Charlotte Austin, a researcher at University of Canterbury tested how the emerald rock fish, which are Antarctic fish, started adapting themselves to warmer waters after being devoid of the -1.9 degrees Celsius habitat below the Antarctic ice.
Austin said that the Antarctic fish are able to recover completely from short exposures to temperatures up to 4 degrees centigrade, but longer exposures to temperatures at 4 degrees centigrade were deadly.
She also said that if the increase in temperature was gradual, all the Antarctic fish that were tested survived 56 days of the experiment at 3 degrees centigrade and were successfully able to digest food which is a vital process for survival.

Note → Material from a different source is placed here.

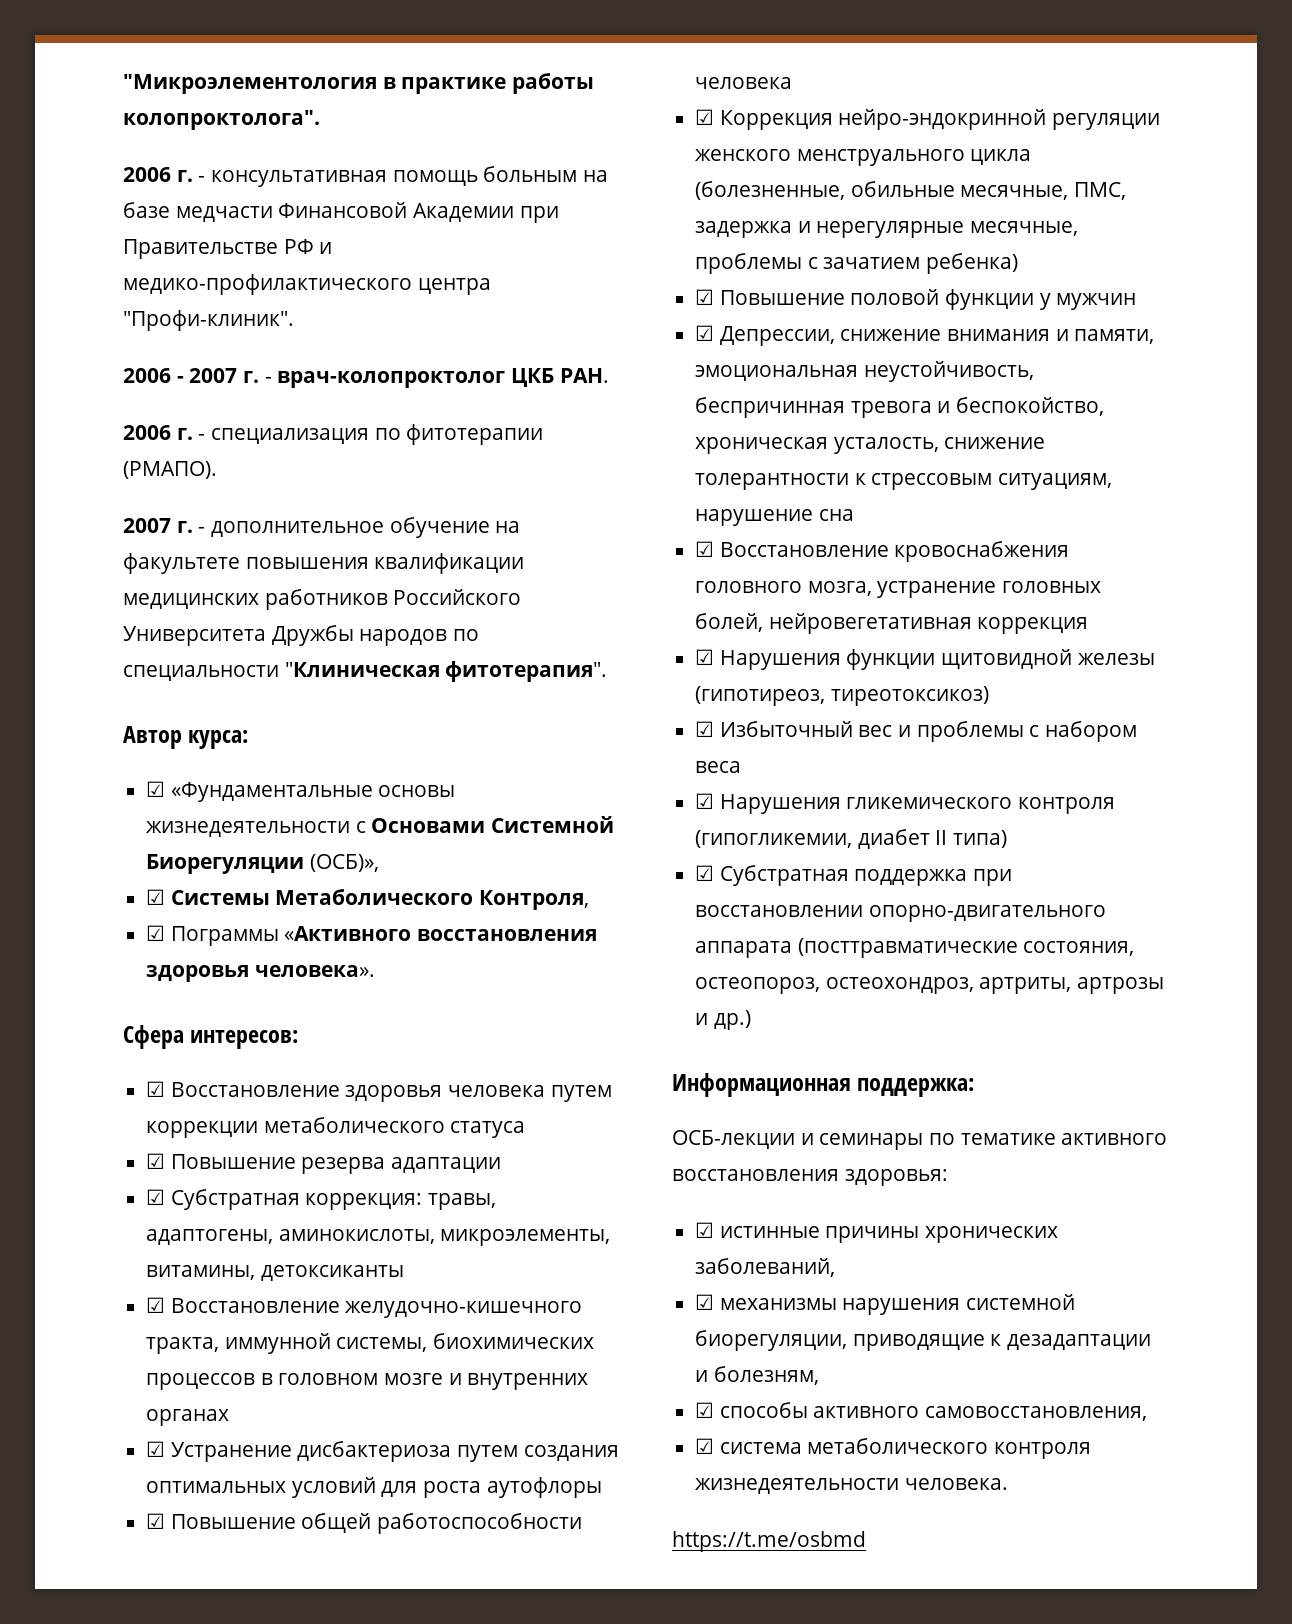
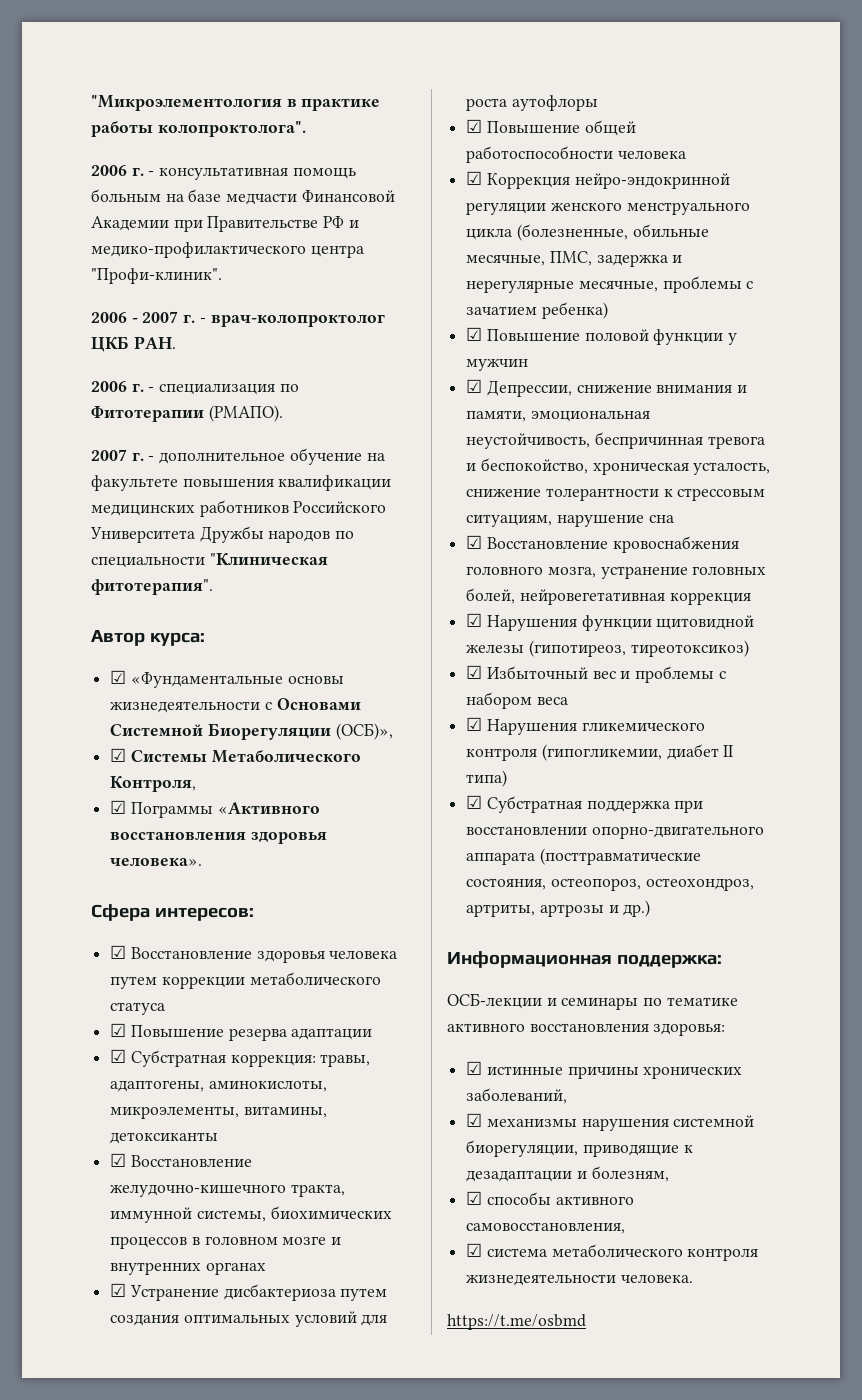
[406,424,544,445] фитотерапии -> [91,406,204,422] Фитотерапии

The results hence depict some good news for the survival of this species if the ocean temperature in the Antarctic is not more than 2 degrees centigrade in the next 100 years.
Antarctic cod dominated the southern ocean and were important to the ecosystem and food web due to an extensive range of predators which include whales, orca, seals, penguins and other fish, Austin said.
Many species have also been under the target for commercial fisheries and the sustainability of the largest cod species, which is the Antarctic tooth fish, is a subject of contention. An adult emerald rock cod measures 170 mm in length, while the Antarctic tooth fish can exceed 2 meters when grown fully.